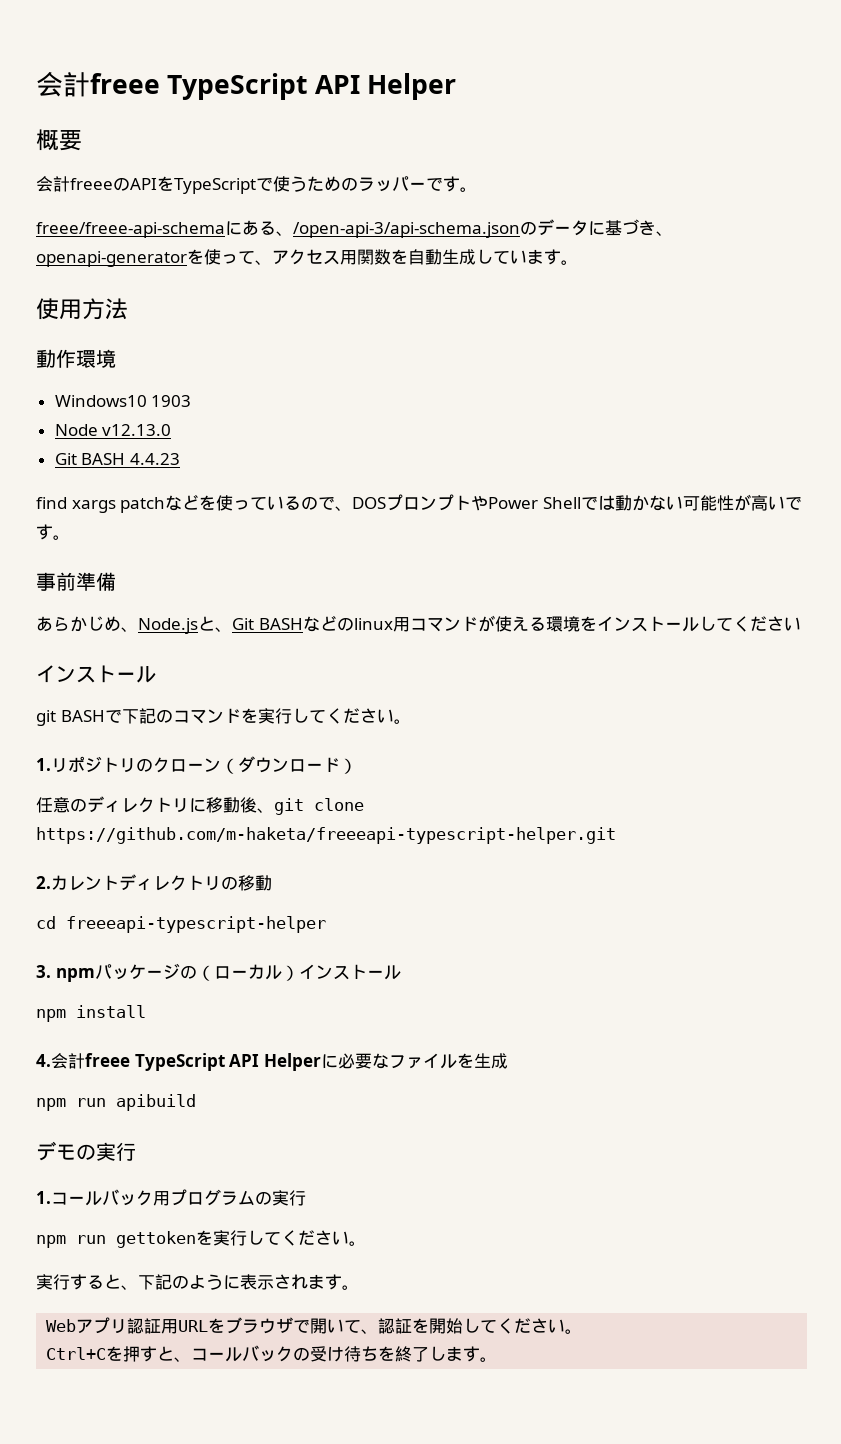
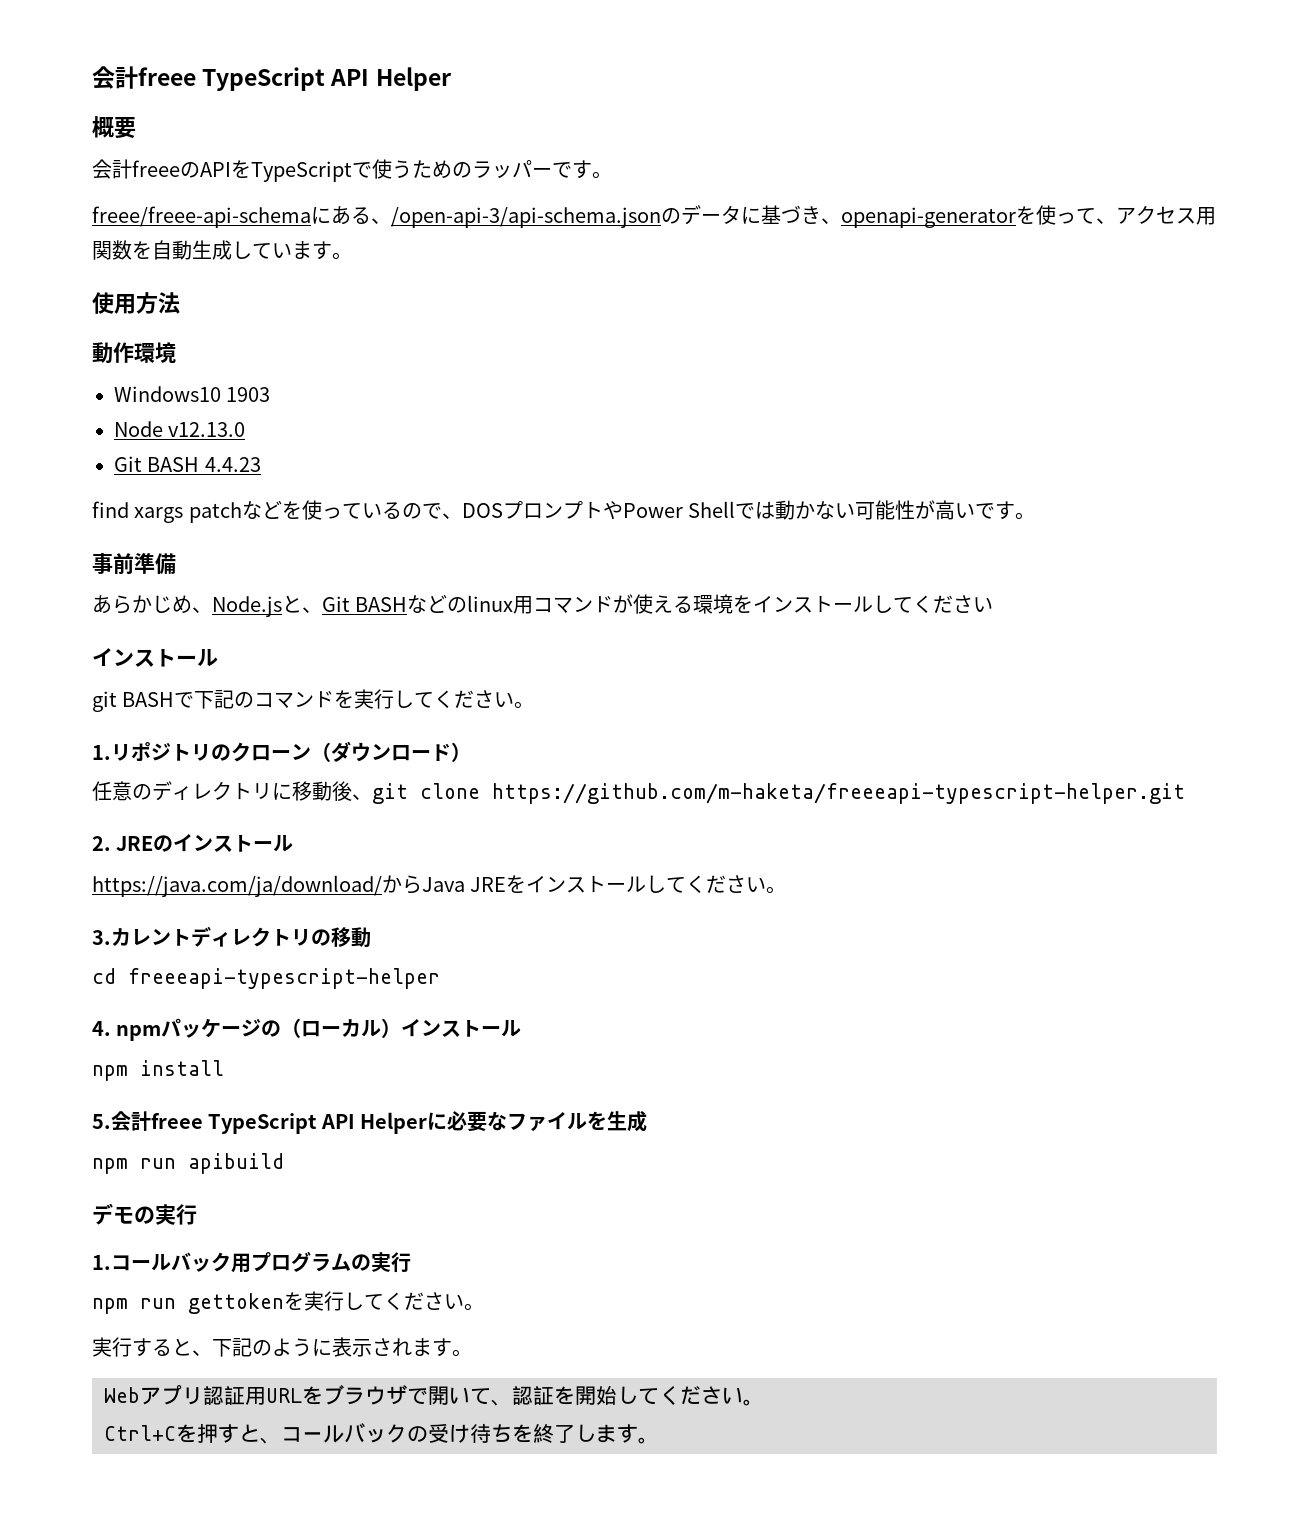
- 2.カレントディレクトリの移動
+ 2. JREのインストール
+ https://java.com/ja/download/からJava JREをインストールしてください。
+ 3.カレントディレクトリの移動
- 3. npmパッケージの（ローカル）インストール
+ 4. npmパッケージの（ローカル）インストール
- 4.会計freee TypeScript API Helperに必要なファイルを生成
+ 5.会計freee TypeScript API Helperに必要なファイルを生成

ABOUT THIS EXERCISE:
Would you repeat the complete listing exactly, excluding each picture it holds?

YOUR RESPONSE:
- 2.カレントディレクトリの移動
+ 2. JREのインストール
+ https://java.com/ja/download/からJava JREをインストールしてください。
+ 3.カレントディレクトリの移動
- 3. npmパッケージの（ローカル）インストール
+ 4. npmパッケージの（ローカル）インストール
- 4.会計freee TypeScript API Helperに必要なファイルを生成
+ 5.会計freee TypeScript API Helperに必要なファイルを生成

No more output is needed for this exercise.